Dataset extract Block Start

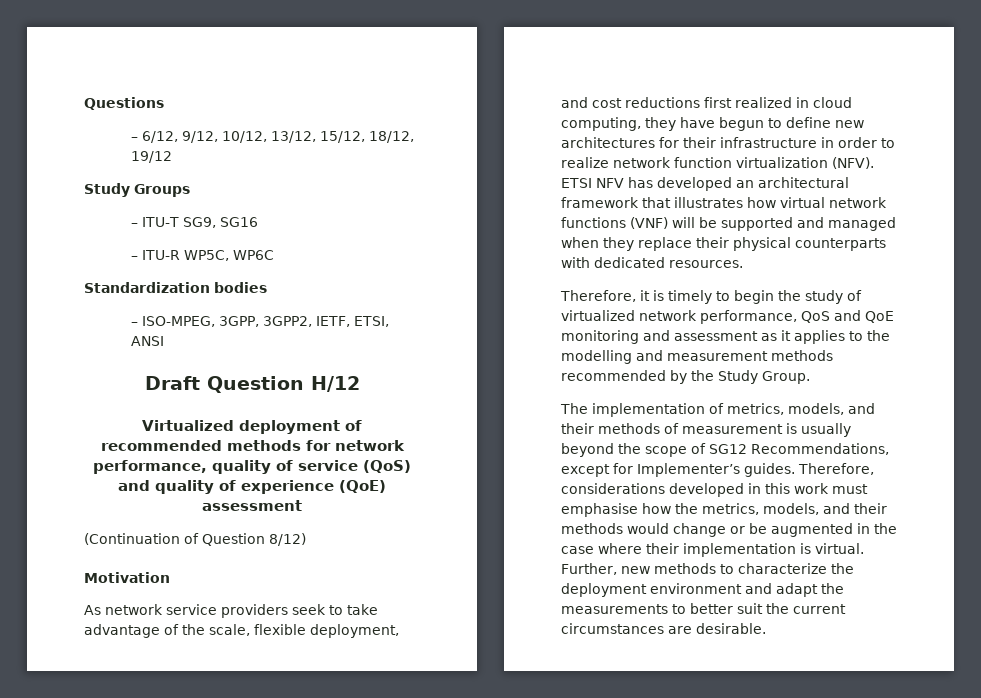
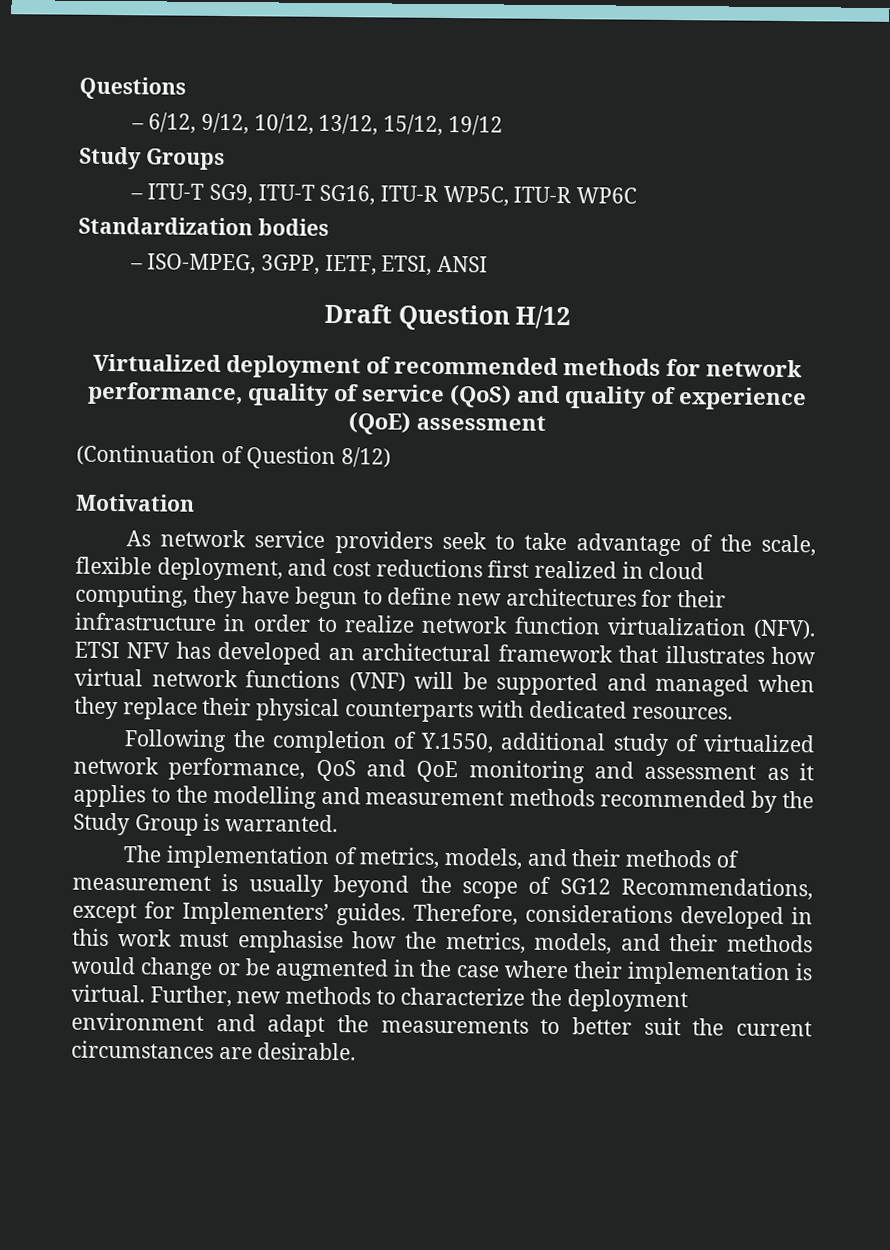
- – 6/12, 9/12, 10/12, 13/12, 15/12, 18/12, 19/12
+ – 6/12, 9/12, 10/12, 13/12, 15/12, 19/12
- – ITU-T SG9, SG16
- – ITU-R WP5C, WP6C
+ – ITU-T SG9, ITU-T SG16, ITU-R WP5C, ITU-R WP6C
- – ISO-MPEG, 3GPP, 3GPP2, IETF, ETSI, ANSI
+ – ISO-MPEG, 3GPP, IETF, ETSI, ANSI
- Therefore, it is timely to begin the study of virtualized network performance, QoS and QoE monitoring and assessment as it applies to the modelling and measurement methods recommended by the Study Group.
+ Following the completion of Y.1550, additional study of virtualized network performance, QoS and QoE monitoring and assessment as it applies to the modelling and measurement methods recommended by the Study Group is warranted.
- The implementation of metrics, models, and their methods of measurement is usually beyond the scope of SG12 Recommendations, except for Implementer’s guides.
+ The implementation of metrics, models, and their methods of measurement is usually beyond the scope of SG12 Recommendations, except for Implementers’ guides.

Dataset extract Block End

• _Work to complete_: Set down each entry above exactly as it appears. Omit the pictures.

• _Completed exercise_:
- – 6/12, 9/12, 10/12, 13/12, 15/12, 18/12, 19/12
+ – 6/12, 9/12, 10/12, 13/12, 15/12, 19/12
- – ITU-T SG9, SG16
- – ITU-R WP5C, WP6C
+ – ITU-T SG9, ITU-T SG16, ITU-R WP5C, ITU-R WP6C
- – ISO-MPEG, 3GPP, 3GPP2, IETF, ETSI, ANSI
+ – ISO-MPEG, 3GPP, IETF, ETSI, ANSI
- Therefore, it is timely to begin the study of virtualized network performance, QoS and QoE monitoring and assessment as it applies to the modelling and measurement methods recommended by the Study Group.
+ Following the completion of Y.1550, additional study of virtualized network performance, QoS and QoE monitoring and assessment as it applies to the modelling and measurement methods recommended by the Study Group is warranted.
- The implementation of metrics, models, and their methods of measurement is usually beyond the scope of SG12 Recommendations, except for Implementer’s guides.
+ The implementation of metrics, models, and their methods of measurement is usually beyond the scope of SG12 Recommendations, except for Implementers’ guides.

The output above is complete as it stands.